Cinema com Rapadura

OPINIÃO   terça-feira, 15 de dezembro de 2020

Mulher-Maravilha 1984 (2020): cuidado com o que você deseja

Abraçando a natureza inocente de seus personagens, o longa é uma cativante história sobre a dualidade das coisas.

Atenção: este filme é um novo lançamento nos cinemas que já estão reabertos no Brasil. O Rapadura recomenda que todos consultem os protocolos de prevenção contra o coronavírus de seus cinemas favoritos para garantir sua segurança.

Ahhh, os anos 1980! É impossível falar desta década tão emblemática para diversas gerações sem exaltar o melhor e o pior da nostalgia: músicas “bacanudas” – outras nem tanto -, criatividade abundante, diversão tresloucada, exagero visual e, principalmente, cafonice! Há de se dizer que “Mulher-Maravilha 1984” abraça a breguice oitentista com louvor, porém não em seu visual ou som.

De início, a tela “explode” com uma sequência/flashback simplesmente impressionante, passada em Temyscira, lar das Amazonas, revelando a prova de fogo para o treinamento de uma pequena Diana. Aprendendo a dura lição de que a verdade é o cerne da sabedoria e da força, a heroína Mulher-Maravilha (Gal Gadot) passa seus dias salvando anonimamente os inocentes da cidade de Washington e ainda convivendo com seu eterno luto pelo Cap. Steve Trevor (Chris Pine). Em um de seus embates contra assaltantes em um shopping, uma pedra misteriosa é encontrada e seu poder desencadeia uma série de acontecimentos que resultam na criação de dois super vilões e também no retorno de Trevor.

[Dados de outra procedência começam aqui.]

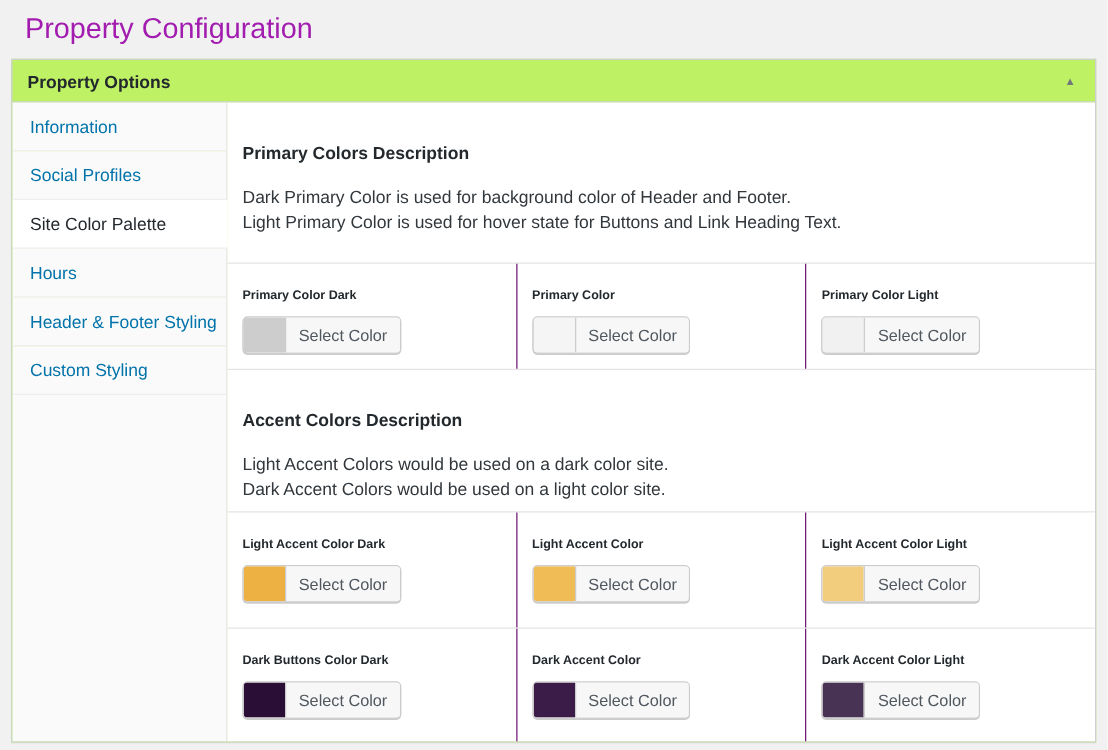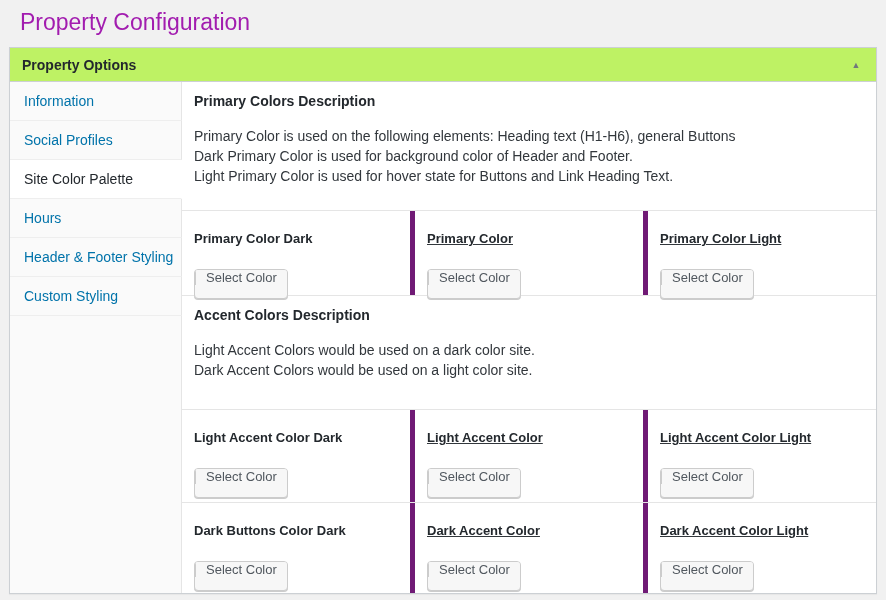--- a/index.html
+++ b/index.html
@@ -63,7 +63,7 @@
   .sec-e { flex: 1; border-bottom: none; }
   .desc-heading {
     font-size: 14px; font-weight: 700; color: #23282d;
-    margin: 0 0 17px 0;
+    margin: 21px 0 17px 0;
   }
   .desc-line { margin: 0; line-height: 20px; color: #32373c; }
 

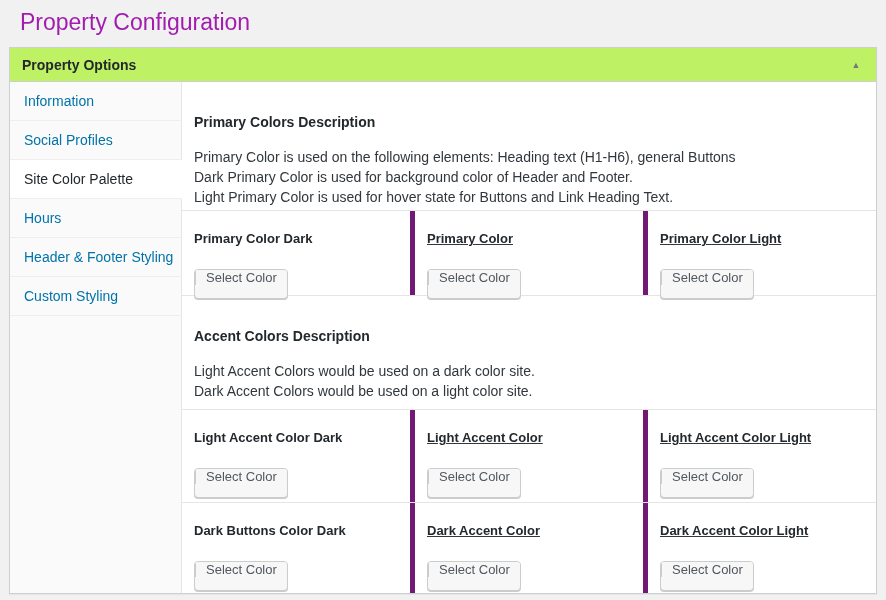--- a/index.html
+++ b/index.html
@@ -118,7 +118,6 @@
 
       <div class="section desc sec-a">
         <div class="desc-heading">Primary Colors Description</div>
-        <p class="desc-line">Primary Color is used on the following elements: Heading text (H1-H6), general Buttons</p>
         <p class="desc-line">Dark Primary Color is used for background color of Header and Footer.</p>
         <p class="desc-line">Light Primary Color is used for hover state for Buttons and Link Heading Text.</p>
       </div>

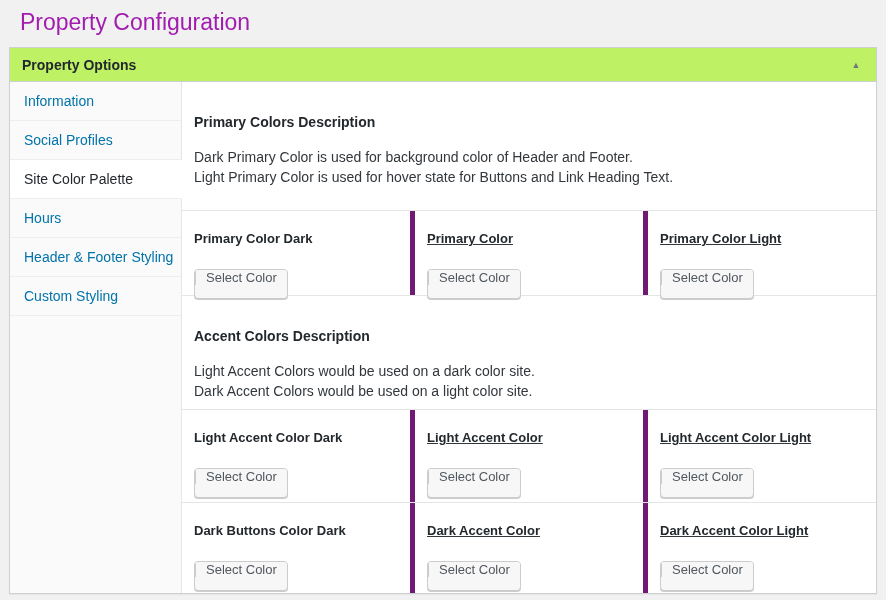--- a/index.html
+++ b/index.html
@@ -71,7 +71,7 @@
   .col { flex: 1; padding: 14px 12px 0 12px; min-width: 0; }
   .col + .col { border-left: 5px solid #701a75; text-decoration: underline; }
   .field-label {
-    font-size: 13px; font-weight: 700; color: #23282d;
+    font-size: 10px; font-weight: 700; color: #23282d;
     margin: 6px 0 11px 0; white-space: nowrap;
   }
 

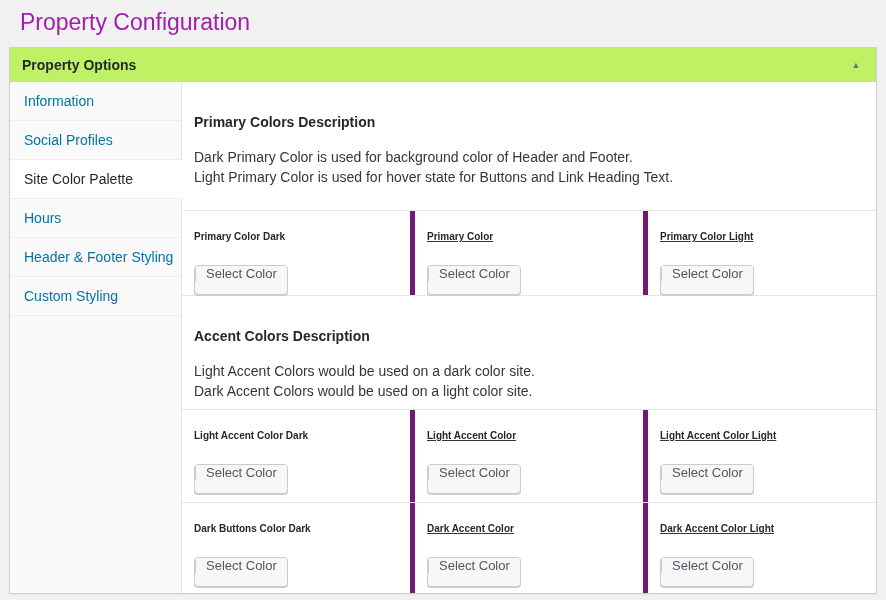--- a/index.html
+++ b/index.html
@@ -69,7 +69,7 @@
 
   .cols { display: flex; padding: 0; }
   .col { flex: 1; padding: 14px 12px 0 12px; min-width: 0; }
-  .col + .col { border-left: 5px solid #701a75; text-decoration: underline; }
+  .col + .col { border-left: 1px solid #701a75; }
   .field-label {
     font-size: 10px; font-weight: 700; color: #23282d;
     margin: 6px 0 11px 0; white-space: nowrap;

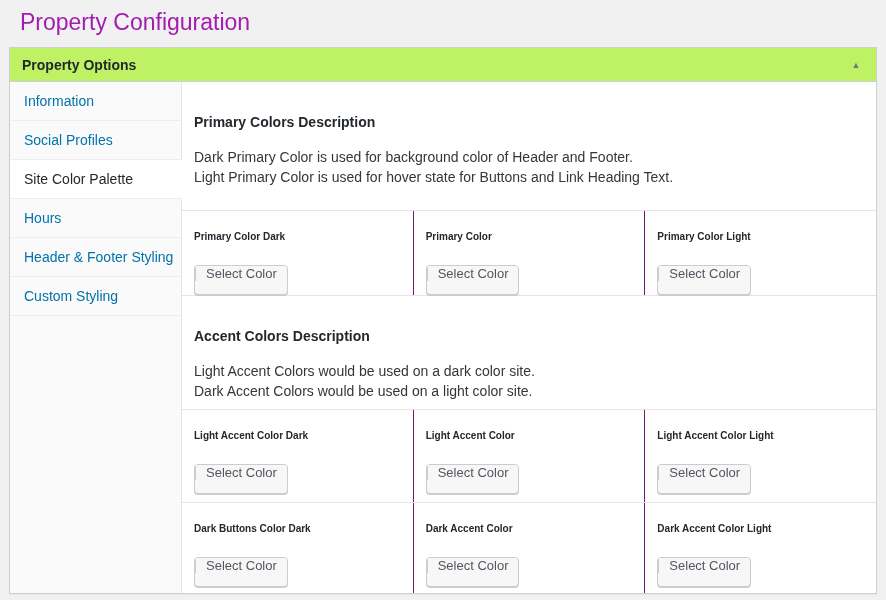--- a/index.html
+++ b/index.html
@@ -80,7 +80,7 @@
     display: inline-flex; align-items: stretch; padding: 0;
     height: 30px; border: 1px solid #ccc; border-radius: 4px;
     background: #f7f7f7; cursor: pointer; overflow: hidden;
-    box-shadow: 0 1px 0 #ccc; font-family: inherit; flex-direction: column;
+    box-shadow: 0 1px 0 #ccc; font-family: inherit;
   }
   .swatch { width: 33px; background: #fff; }
   .color-btn-text {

Toda a trama do filme é pautada pelo conflito entre a verdade e o desejo. Ao receber a dádiva antinatural do retorno à vida de seu amado, Diana precisa lidar com as consequências de seu desejo: a perda progressiva de sua força. Por outro lado, a introspectiva geóloga Barbara Minerva (Kristen Wiig) e o investidor Max Lord (Pedro Pascal) vão perdendo suas “humanidades” enquanto ganham poder.

É na construção dos dois vilões que “Mulher-Maravilha 1984” brilha de verdade. Com uma lenta e gradual (in)evolução de suas personalidades, tornam-se muito críveis as motivações de cada um deles. Além do bom texto, as ótimas interpretações de Wiig e Pascal são imperativas para que todo o arco que os envolve funcione quase como um relógio. Tanto que, no terceiro ato, é possível que ainda estejamos torcendo pela Cheetah na luta contra Diana.

Conduzidas por uma potente trilha sonora composta por Hans Zimmer, as curiosamente poucas cenas de ação do longa são extremamente empolgantes, mesmo que o CGI em algumas delas não ajude muito. A diretora e roteirista Patty Jenkins opta avidamente por focar na natureza e no coração de seus personagens, abdicando assim da cansativa ação desenfreada. Possivelmente para fugir do calcanhar de Aquiles do primeiro filme da amazona, o embate final é absolutamente diferente da terrível luta em CGI com o “Ares de bigode”, sendo até mesmo um tanto anticlimático e panfletário.

Um problema sentido é a duração do filme (2h35min), que em algum momento se alonga demais em acontecimentos inócuos, como em todo o arranjo passado no Egito. É algo que poderia ter sido abreviado sem maiores consequências para a trama.

O ridículo oitentista que “Mulher-Maravilha 1984” engloba está longe dos cenários, cabelos, roupas ou música da época, algo que faz uma extrema falta no longa, passando a impressão que a história poderia transcorrer em qualquer época – é imperdoável que o filme não possua uma única música incidental ícone dos anos 80 em sua trilha! No entanto, ele está na pieguice romântica bonita do casal protagonista, na inocência deliciosamente exagerada e, principalmente, no próprio fato de sua história abarcar com honestidade a maluquice dos poderes da heroína fantasiada, algo que “Superman – O Filme” (1978) fez tão bem.

PS: O filme possui uma cena pós-créditos que não foi exibida previamente para a imprensa.